**YOUR INSTRUCTIONS**
Would you copy each line of the data below that has "Downsell"?

___ ENTRIES SUPPLIED

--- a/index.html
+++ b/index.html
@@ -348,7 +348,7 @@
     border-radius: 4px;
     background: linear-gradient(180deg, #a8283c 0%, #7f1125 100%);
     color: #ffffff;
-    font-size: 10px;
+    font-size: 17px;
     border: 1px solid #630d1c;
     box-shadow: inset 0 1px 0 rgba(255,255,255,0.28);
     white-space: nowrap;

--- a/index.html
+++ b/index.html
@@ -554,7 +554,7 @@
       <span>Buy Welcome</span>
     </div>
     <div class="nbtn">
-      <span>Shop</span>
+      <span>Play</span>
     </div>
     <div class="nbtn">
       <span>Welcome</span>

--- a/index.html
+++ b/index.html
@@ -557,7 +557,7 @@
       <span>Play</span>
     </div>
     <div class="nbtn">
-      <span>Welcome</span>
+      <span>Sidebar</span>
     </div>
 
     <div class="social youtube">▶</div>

______
___ ENTRIES SUPPLIED

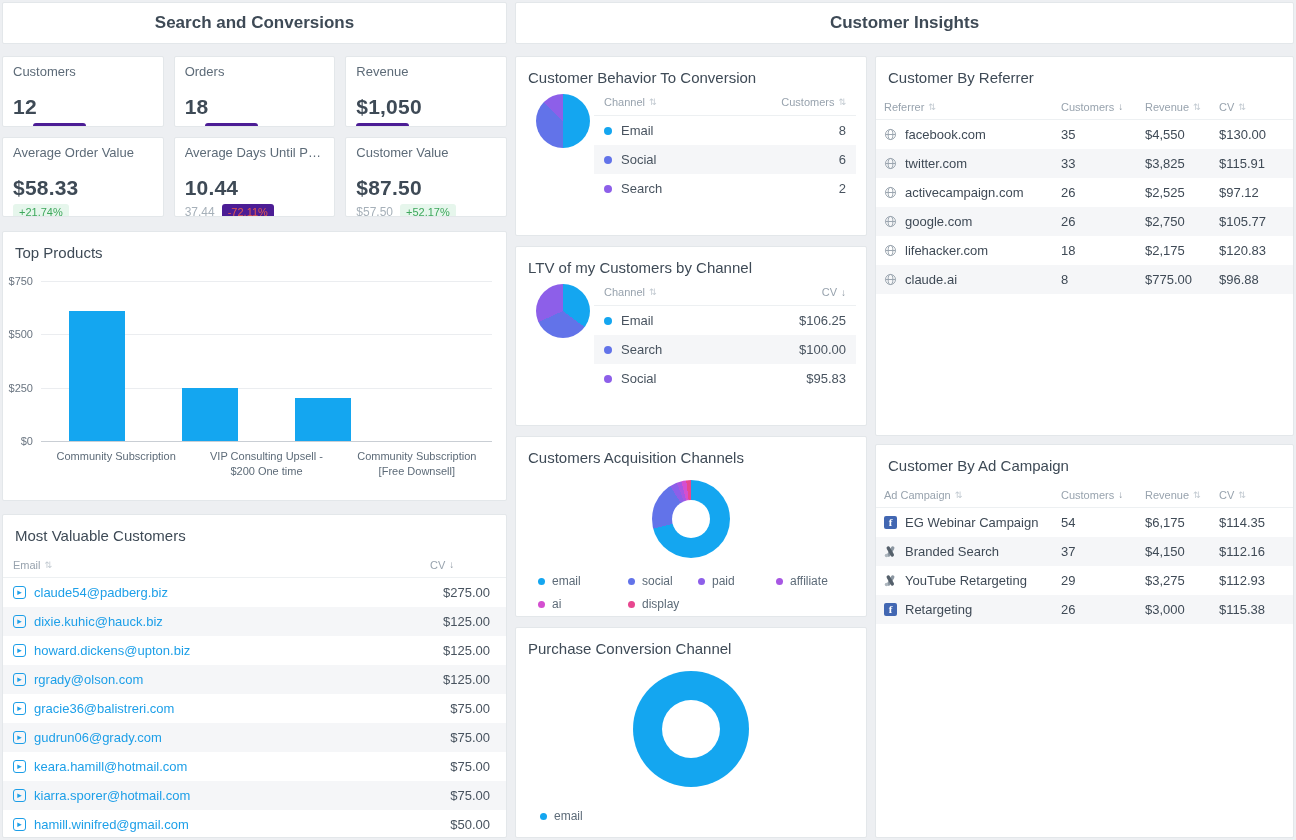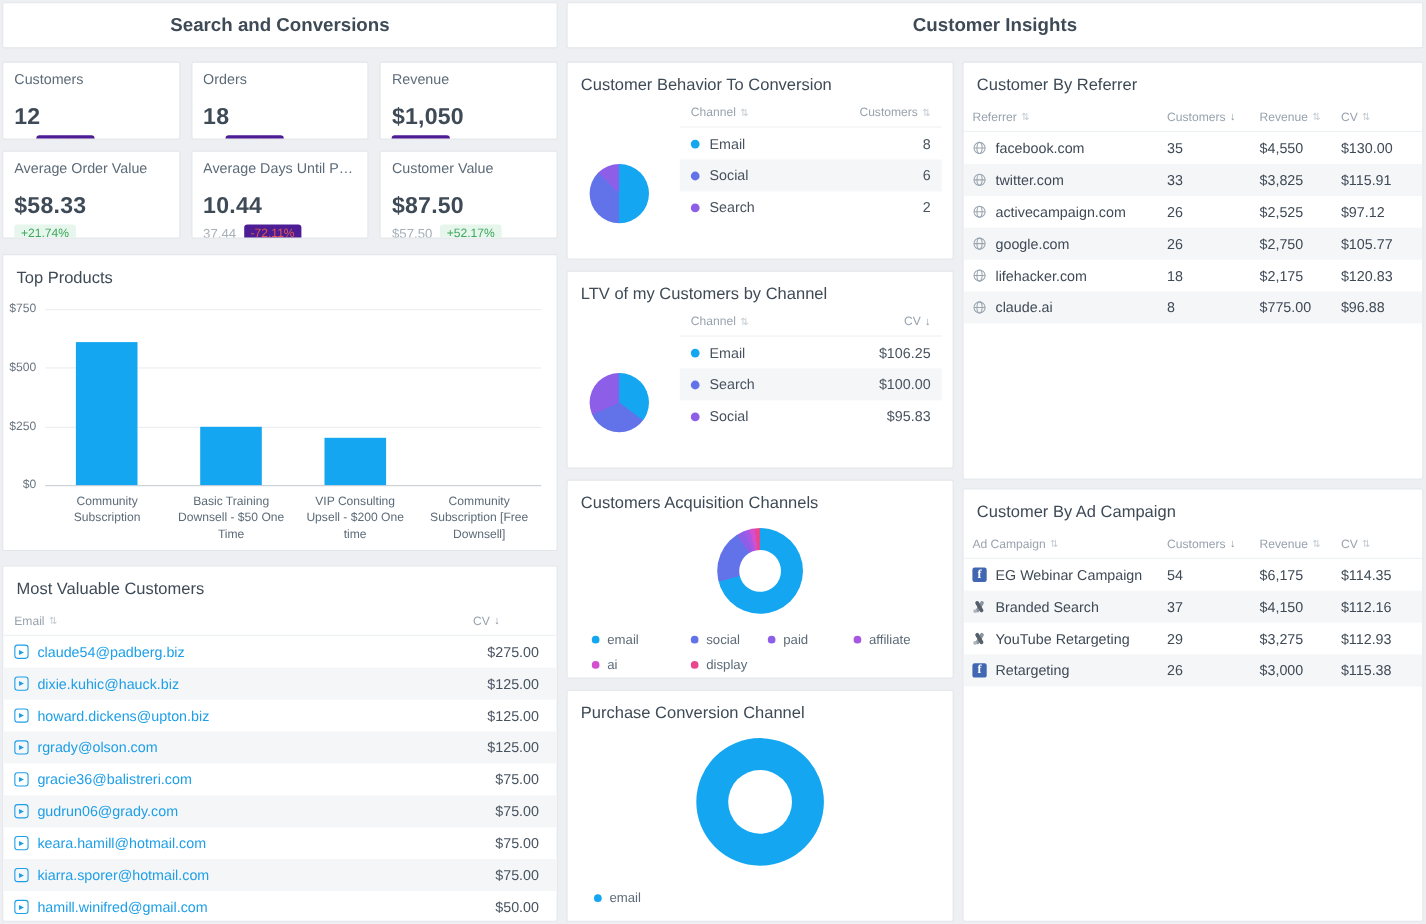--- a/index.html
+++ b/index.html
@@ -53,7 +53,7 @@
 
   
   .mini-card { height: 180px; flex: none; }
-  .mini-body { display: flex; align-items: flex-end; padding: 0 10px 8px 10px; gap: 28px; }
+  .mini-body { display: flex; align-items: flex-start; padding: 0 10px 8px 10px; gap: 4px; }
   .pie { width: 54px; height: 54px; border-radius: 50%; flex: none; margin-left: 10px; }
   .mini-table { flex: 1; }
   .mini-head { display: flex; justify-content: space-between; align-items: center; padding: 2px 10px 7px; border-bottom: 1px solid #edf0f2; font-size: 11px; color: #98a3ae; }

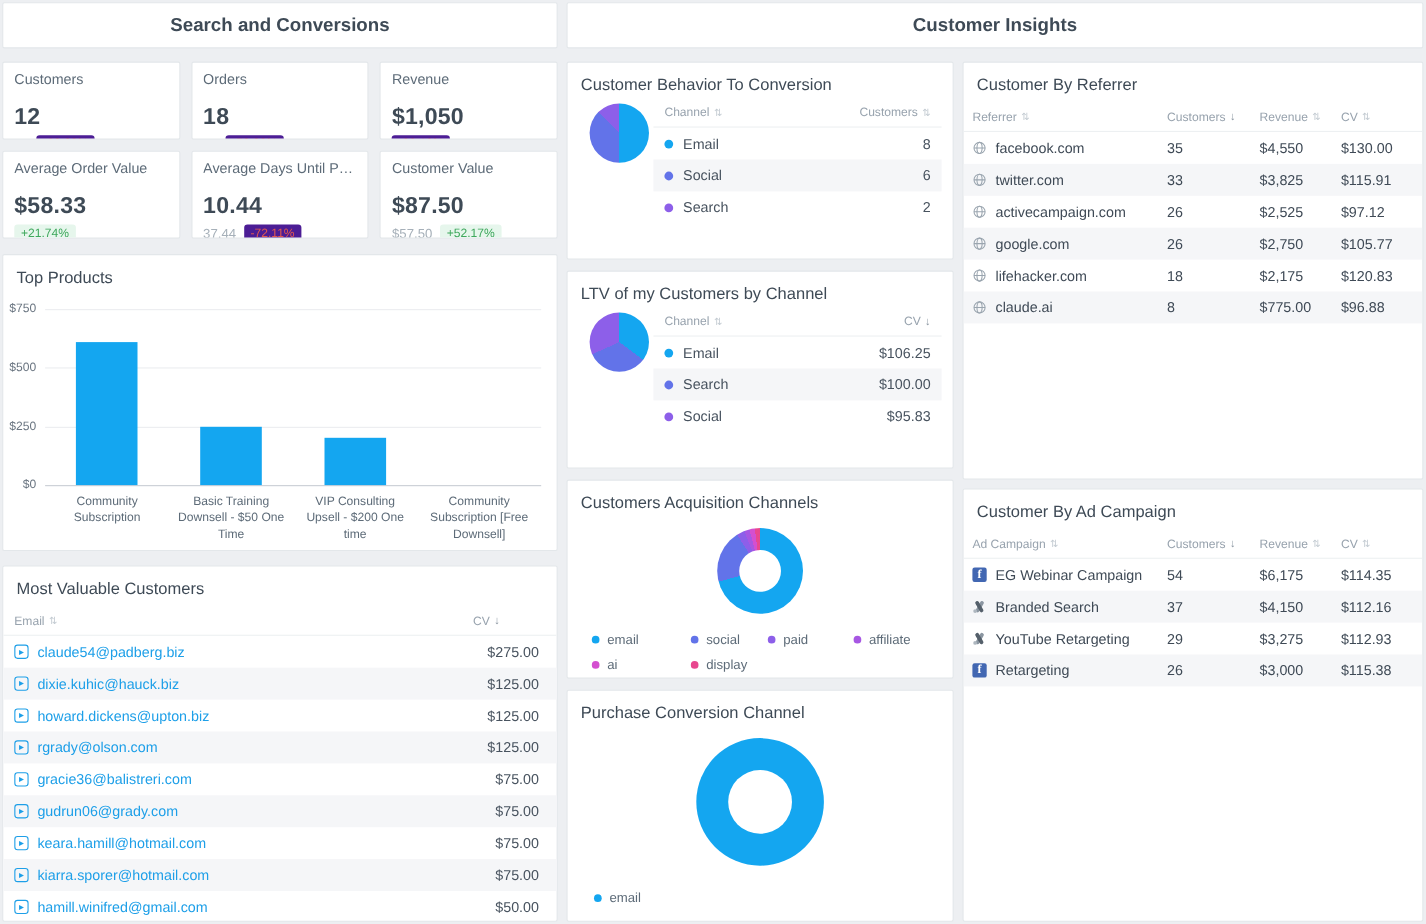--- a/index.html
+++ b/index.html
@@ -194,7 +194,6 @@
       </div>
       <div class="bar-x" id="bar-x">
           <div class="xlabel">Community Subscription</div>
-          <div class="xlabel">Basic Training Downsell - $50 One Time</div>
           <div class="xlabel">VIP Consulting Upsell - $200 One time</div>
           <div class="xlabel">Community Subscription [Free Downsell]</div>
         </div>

______
___ ENTRIES SUPPLIED

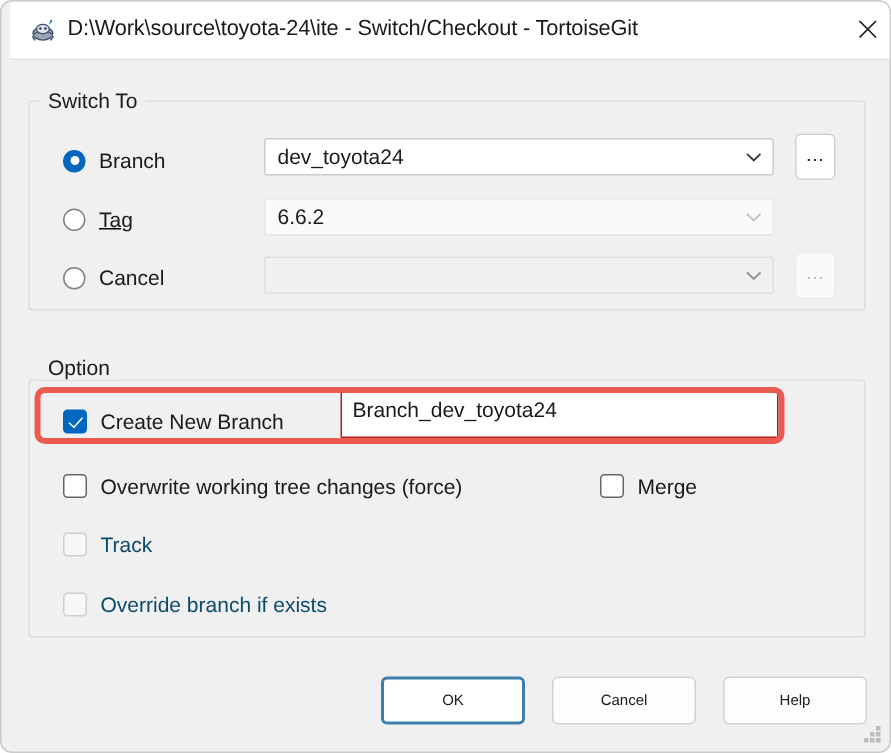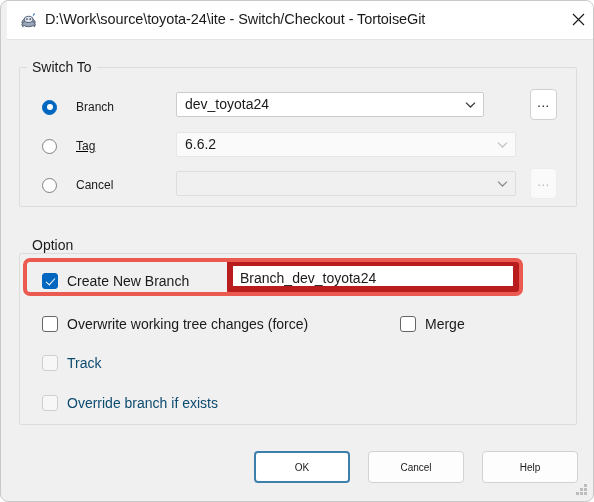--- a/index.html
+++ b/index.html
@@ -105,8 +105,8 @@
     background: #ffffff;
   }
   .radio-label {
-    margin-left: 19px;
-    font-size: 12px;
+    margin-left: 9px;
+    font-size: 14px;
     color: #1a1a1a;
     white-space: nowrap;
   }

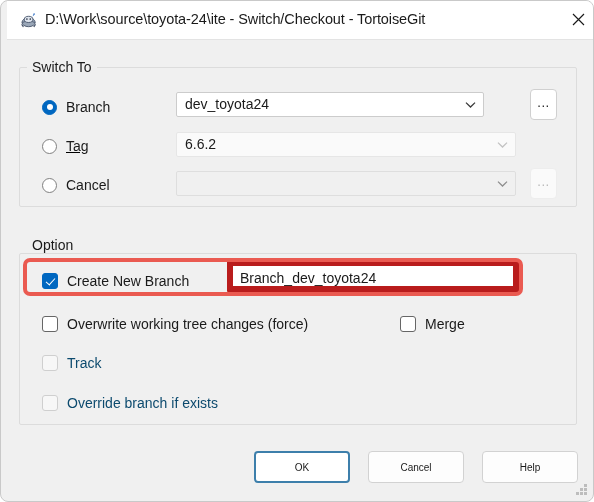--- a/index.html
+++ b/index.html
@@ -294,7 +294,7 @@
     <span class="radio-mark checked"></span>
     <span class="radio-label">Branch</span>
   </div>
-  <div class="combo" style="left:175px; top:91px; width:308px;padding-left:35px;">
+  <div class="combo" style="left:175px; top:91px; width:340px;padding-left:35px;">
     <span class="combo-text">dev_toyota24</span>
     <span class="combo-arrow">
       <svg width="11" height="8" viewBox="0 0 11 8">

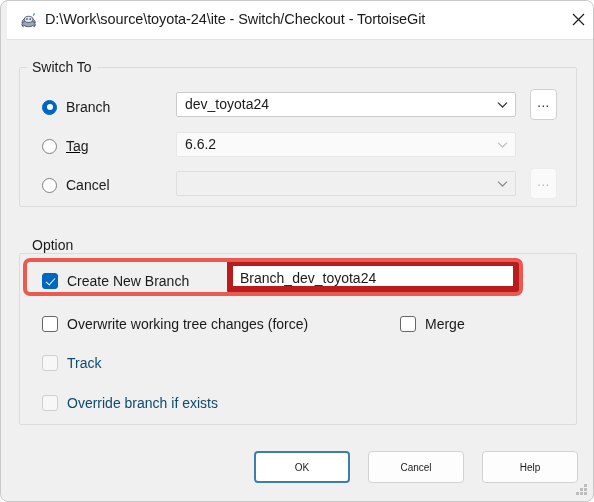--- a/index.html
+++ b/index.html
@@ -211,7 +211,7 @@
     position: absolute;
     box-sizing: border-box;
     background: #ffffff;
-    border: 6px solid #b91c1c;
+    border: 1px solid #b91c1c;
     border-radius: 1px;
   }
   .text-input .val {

______

**YOUR RESPONSE**
-          <div class="xlabel">Basic Training Downsell - $50 One Time</div>
           <div class="xlabel">Community Subscription [Free Downsell]</div>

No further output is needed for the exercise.